• **Task instructions**: Copy nothing but the lines below, from the one with "flex-direction: column ->" through the one with "genie van zijn", exactly as written; no pictures should appear.

Front-end code change data:
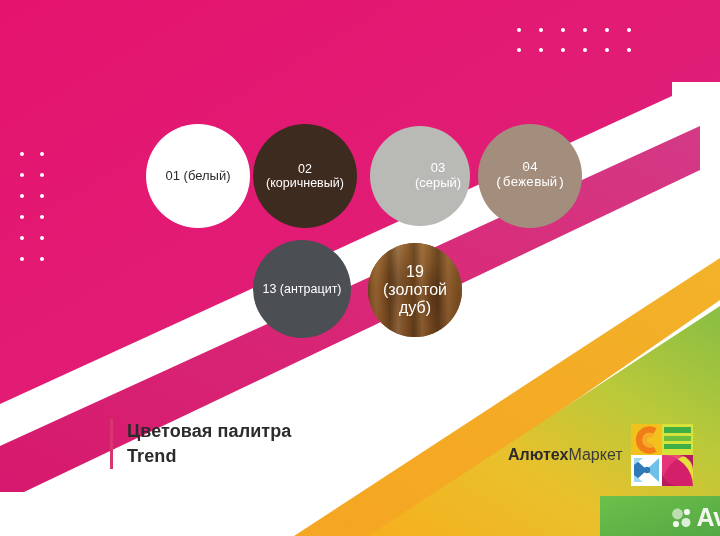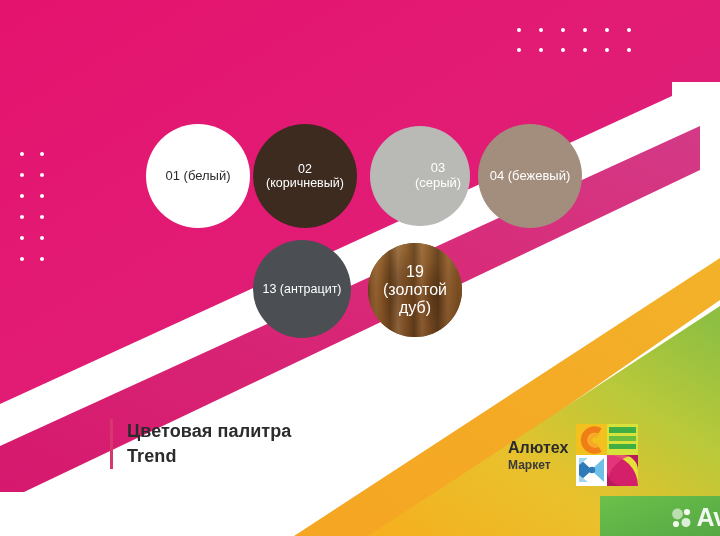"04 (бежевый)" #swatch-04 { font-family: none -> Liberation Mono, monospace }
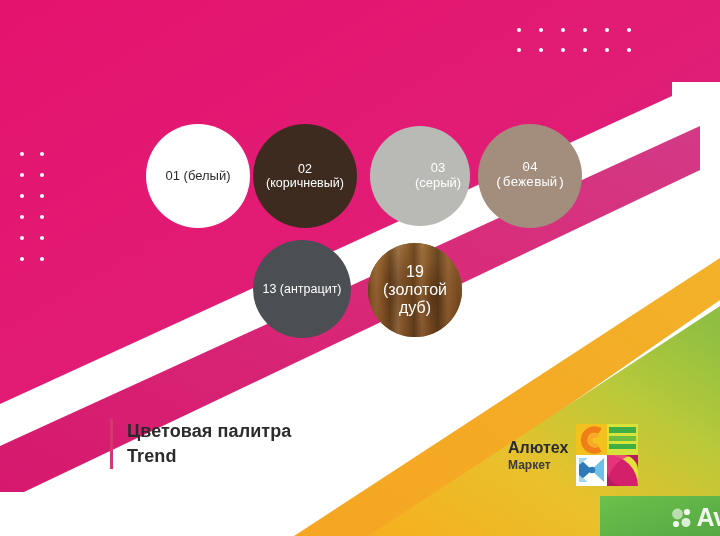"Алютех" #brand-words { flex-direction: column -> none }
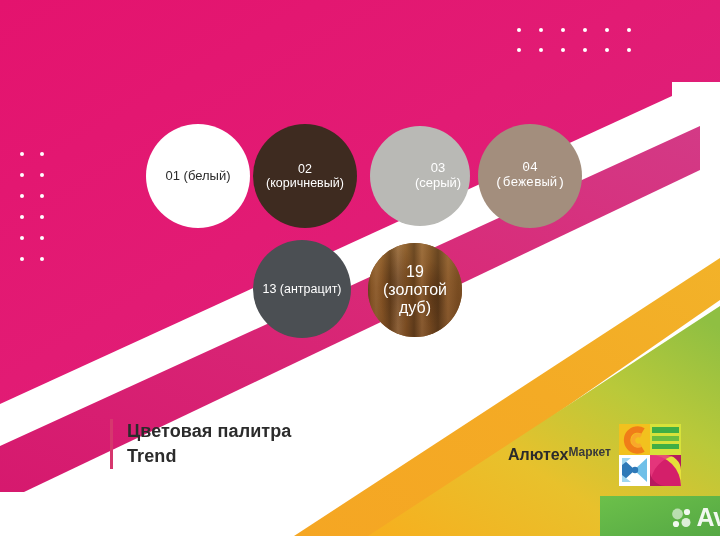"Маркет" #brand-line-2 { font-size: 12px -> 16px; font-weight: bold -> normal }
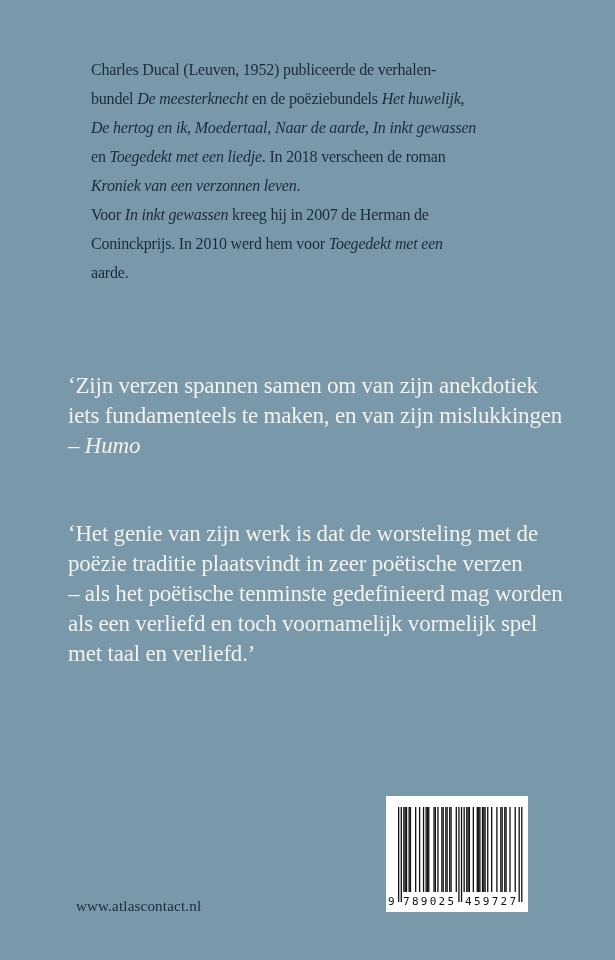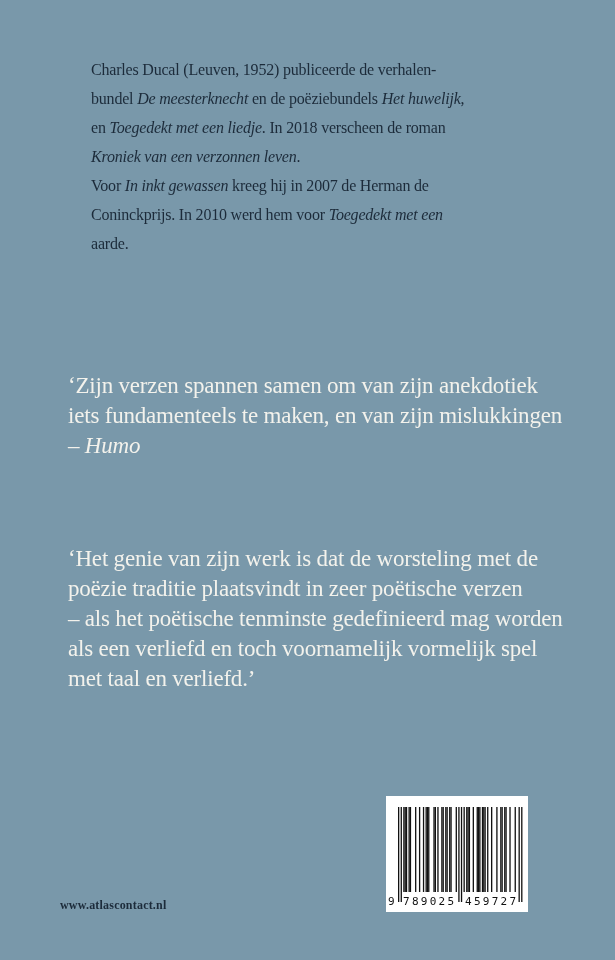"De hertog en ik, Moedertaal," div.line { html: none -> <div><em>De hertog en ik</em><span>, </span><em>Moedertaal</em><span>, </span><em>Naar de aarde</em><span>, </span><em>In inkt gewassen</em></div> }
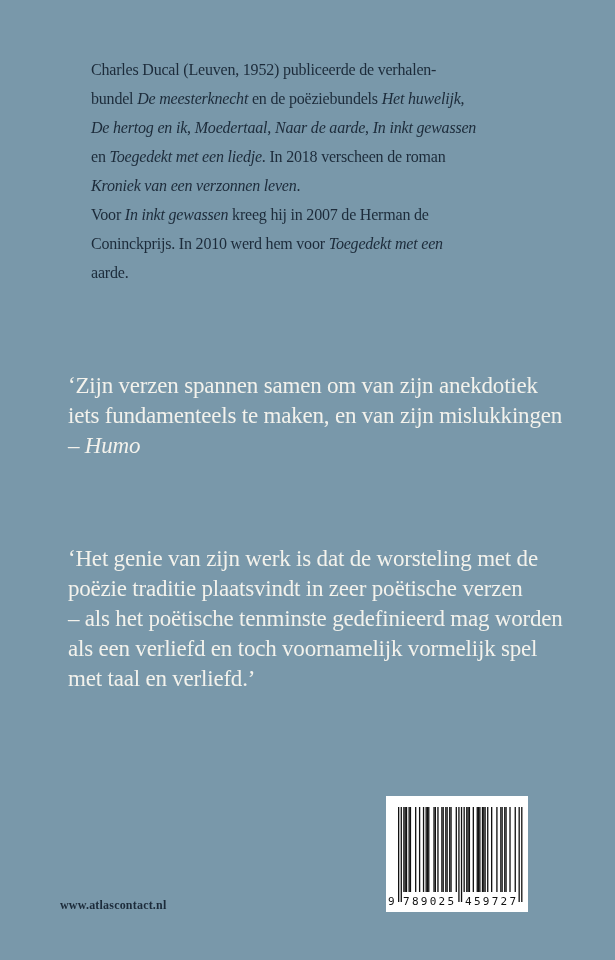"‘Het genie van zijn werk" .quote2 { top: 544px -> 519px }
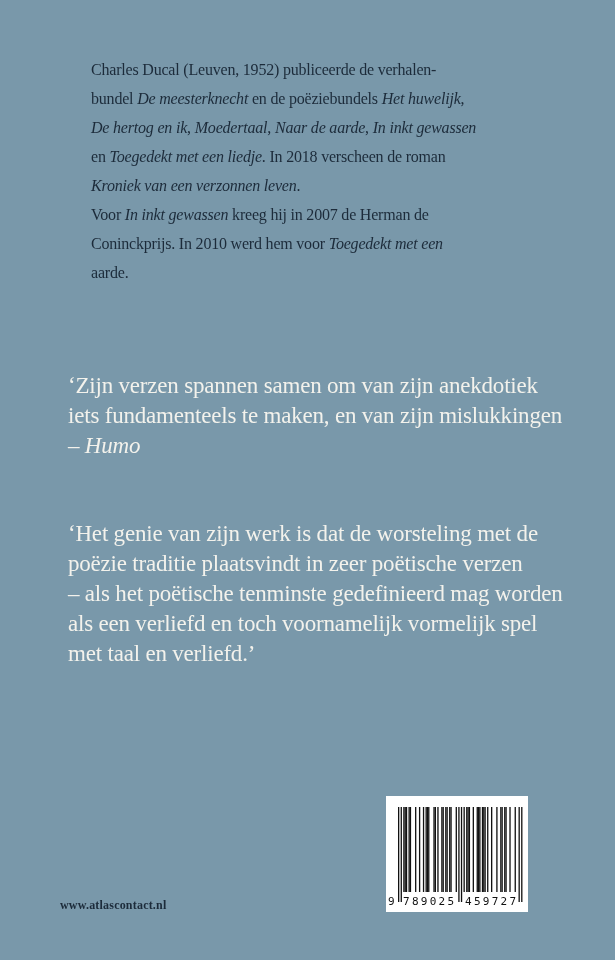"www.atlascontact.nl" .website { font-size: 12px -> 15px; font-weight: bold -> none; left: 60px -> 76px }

• **Finished task**:
"Алютех" #brand-words { flex-direction: column -> none }
"Маркет" #brand-line-2 { font-size: 12px -> 16px; font-weight: bold -> normal }
"De hertog en ik, Moedertaal," div.line { html: none -> <div><em>De hertog en ik</em><span>, </span><em>Moedertaal</em><span>, </span><em>Naar de aarde</em><span>, </span><em>In inkt gewassen</em></div> }
"‘Het genie van zijn werk" .quote2 { top: 544px -> 519px }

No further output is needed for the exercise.